Work item: The output should be the line containing "- （8)《关于保障工业企业" and every later line of the records, exactly as written, and nothing else.

Collected data:
====

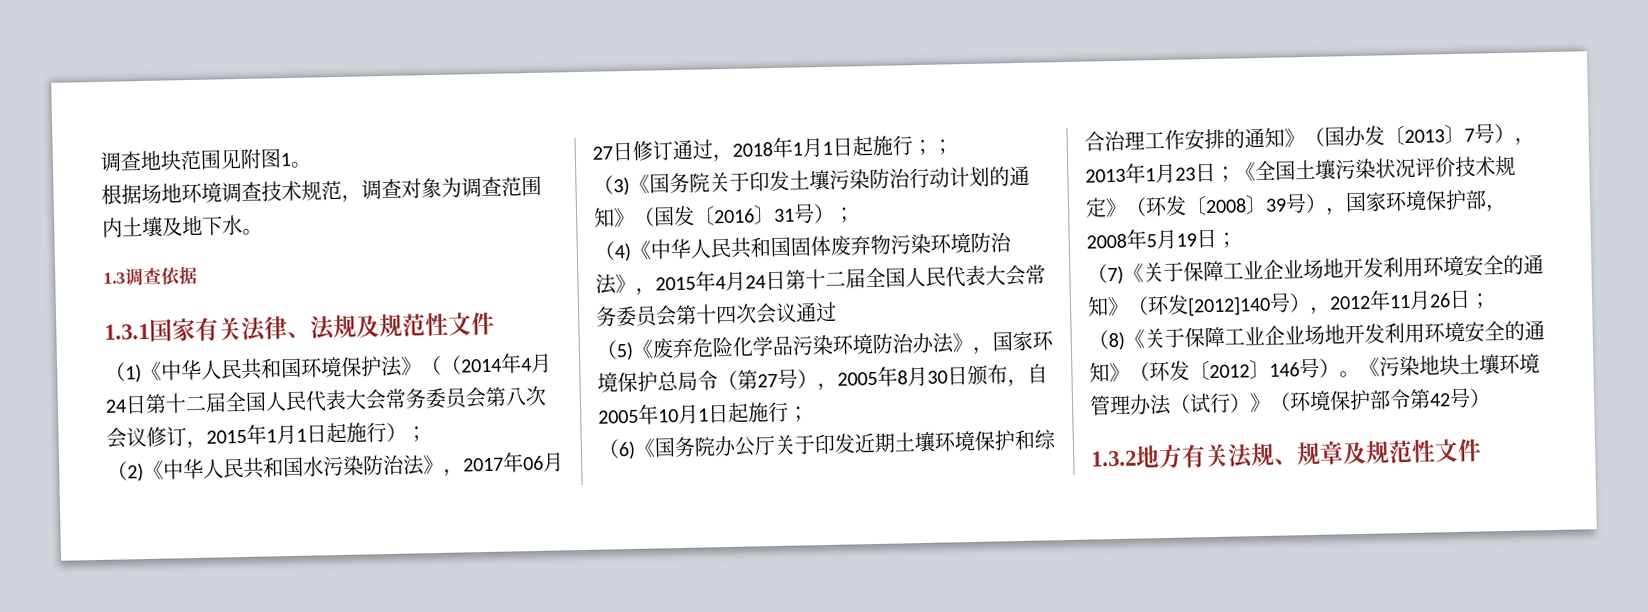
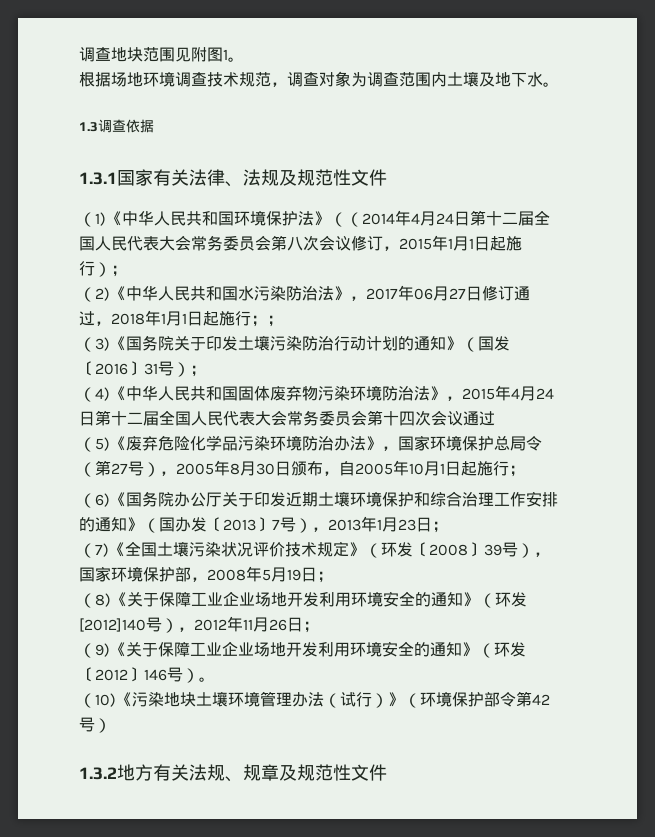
- （6)《国务院办公厅关于印发近期土壤环境保护和综合治理工作安排的通知》（国办发〔2013〕7号），2013年1月23日；《全国土壤污染状况评价技术规定》（环发〔2008〕39号），国家环境保护部，2008年5月19日；
+ （6)《国务院办公厅关于印发近期土壤环境保护和综合治理工作安排的通知》（国办发〔2013〕7号），2013年1月23日；
+ （7)《全国土壤污染状况评价技术规定》（环发〔2008〕39号），国家环境保护部，2008年5月19日；
- （7)《关于保障工业企业场地开发利用环境安全的通知》（环发[2012]140号），2012年11月26日；
+ （8)《关于保障工业企业场地开发利用环境安全的通知》（环发[2012]140号），2012年11月26日；
- （8)《关于保障工业企业场地开发利用环境安全的通知》（环发〔2012〕146号）。《污染地块土壤环境管理办法（试行）》（环境保护部令第42号）
+ （9)《关于保障工业企业场地开发利用环境安全的通知》（环发〔2012〕146号）。
+ （10)《污染地块土壤环境管理办法（试行）》（环境保护部令第42号）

====

Result:
- （8)《关于保障工业企业场地开发利用环境安全的通知》（环发〔2012〕146号）。《污染地块土壤环境管理办法（试行）》（环境保护部令第42号）
+ （9)《关于保障工业企业场地开发利用环境安全的通知》（环发〔2012〕146号）。
+ （10)《污染地块土壤环境管理办法（试行）》（环境保护部令第42号）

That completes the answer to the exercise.